Mit  ergänzendem Erlass vom 17.11.2017 hat das Innenministerium nun noch einmal klar gestellt, dass die Nutzung verschiedener Waffen mit unterschiedlichen Kalibern  und Einsatzgebieten als Begründung für das Erfordernis weiterer Schalldämpfer  grundsätzlich ausreicht.
Diese  Begründung sollte der Jäger schriftlich gegenüber seiner Waffenbehörde darlegen.  Im Übrigen hat das Ministerium auch klarstellend darauf hingewiesen, dass ein Schalldämpfer ggf. auch für Waffen in verschiedenen schalenwildtauglichen  Kalibern genutzt werden kann.
Ein  herzliches Dankeschön an Innenminister Reul für diese Klarstellung im Sinne des  Gesundheitsschutzes für Jäger und Jagdhunde!

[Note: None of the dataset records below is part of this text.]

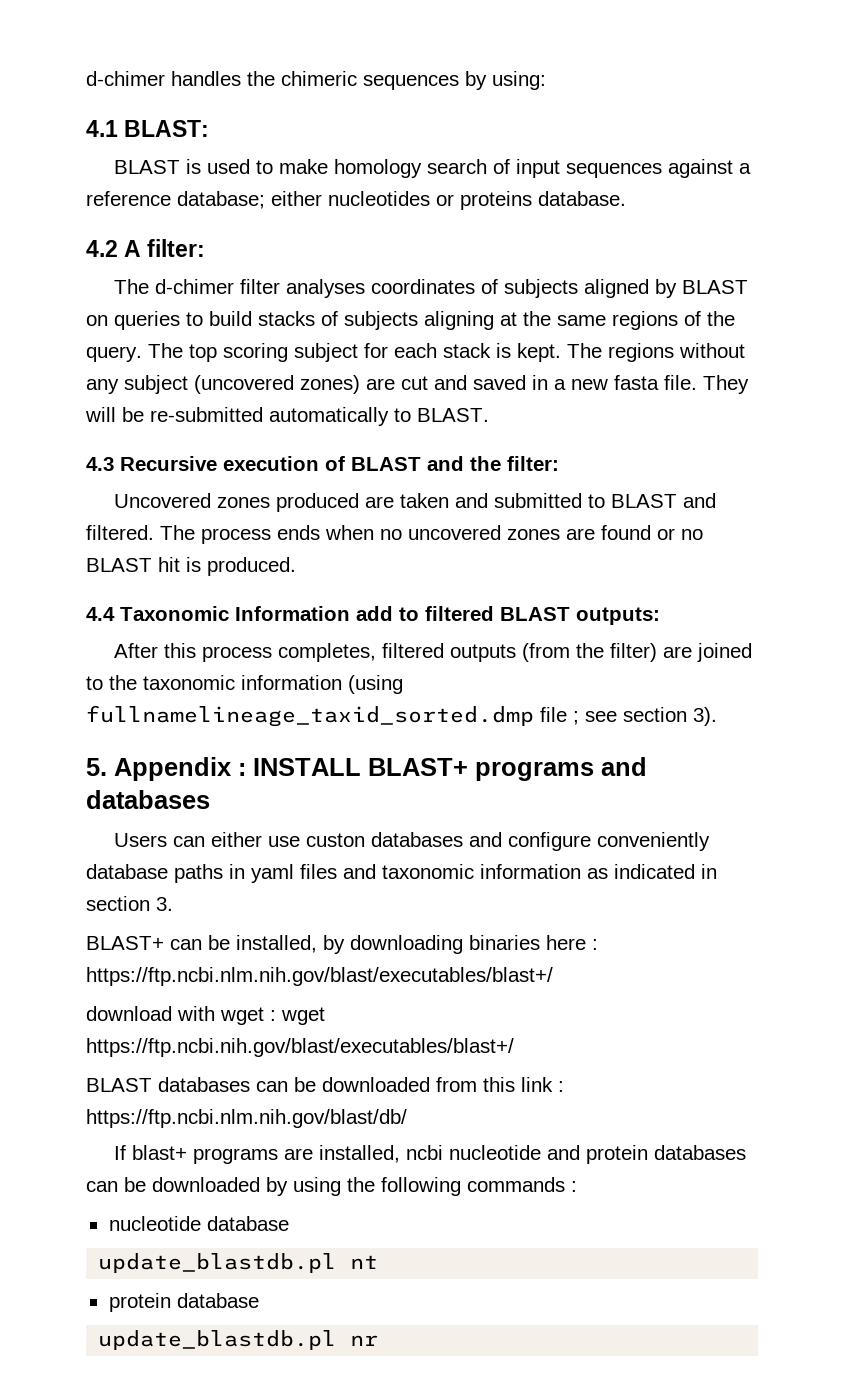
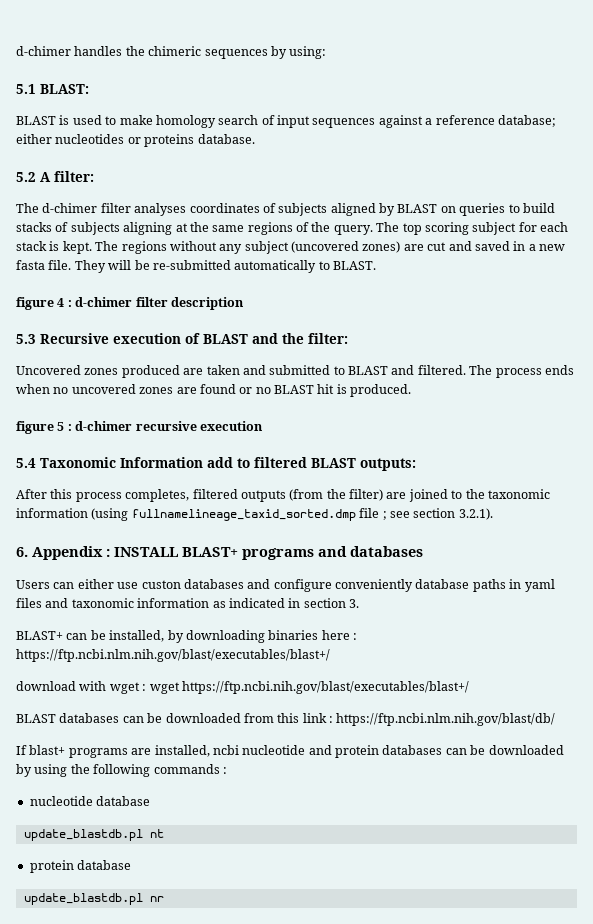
[86,120,118,137] 4.1 -> [16,84,36,94] 5.1
[86,240,118,257] 4.2 -> [16,172,36,182] 5.2
[86,457,114,471] 4.3 -> [16,297,244,310] [16,334,36,344] figure 4 : d-chimer filter description // 5.3
[86,607,115,621] 4.4 -> [16,421,263,434] [16,458,36,468] figure 5 : d-chimer recursive execution // 5.4
[693,707,717,726] [86,758,107,776] 3). // 5. -> [458,508,493,520] [16,547,28,557] 3.2.1). // 6.

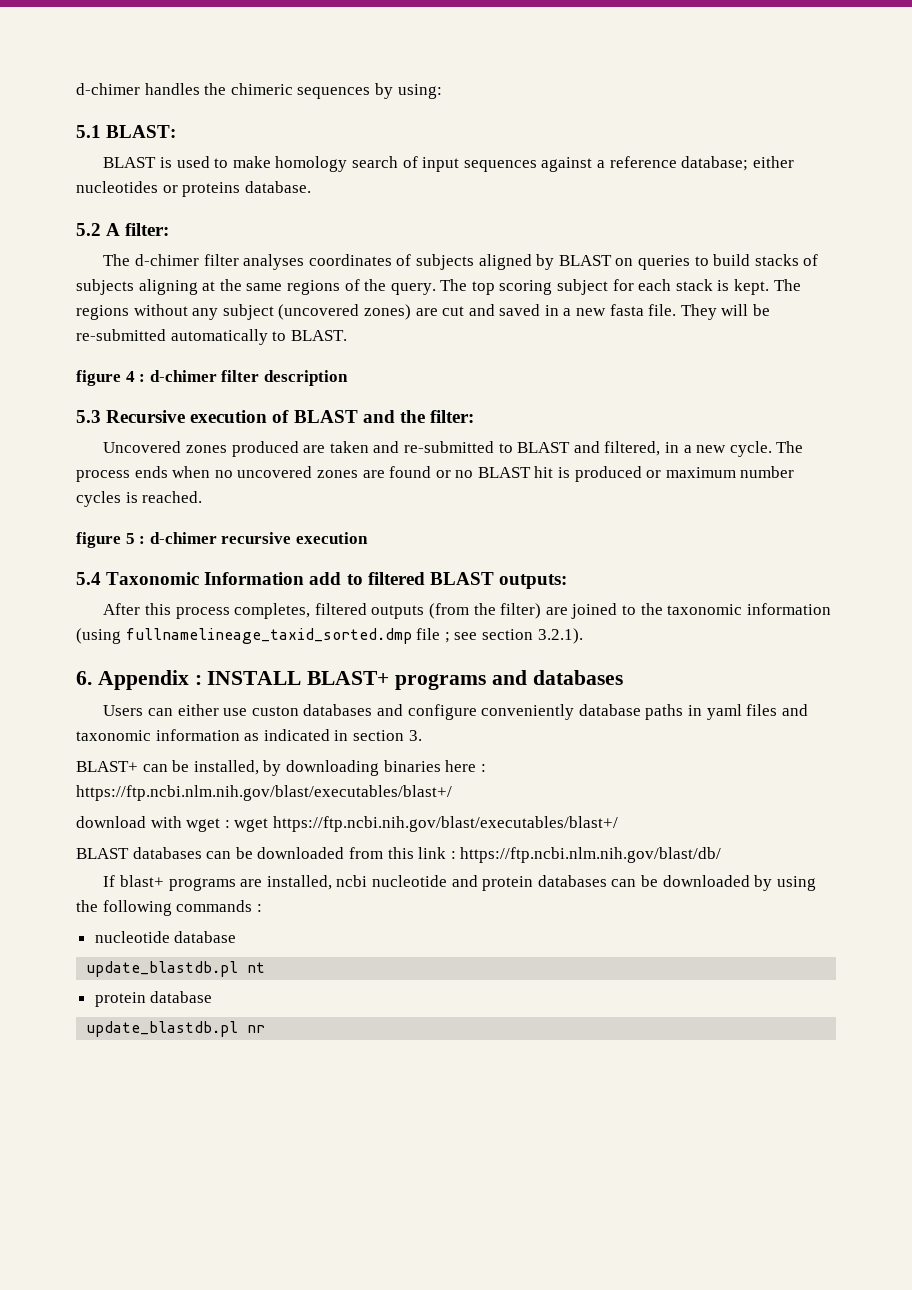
[269,365,331,375] submitted -> [403,441,494,453] re-submitted
[417,365,466,375] filtered. -> [604,441,772,457] filtered, in a new cycle.
[350,384,412,397] produced. -> [574,466,795,482] [76,491,203,507] produced or maximum number cycles is reached.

Gleichzeitig wurde aber auch nochmals darauf hingewiesen, dass es vor dem Erwerb und Besitz  von Schalldämpfern durch Jäger eines Voreintrags in die WBK bedarf, da Schalldämpfer waffenrechtlich nicht unter das “Jägerprivileg” für den Erwerb von Langwaffen ohne Bedürfnisnachweis fallen.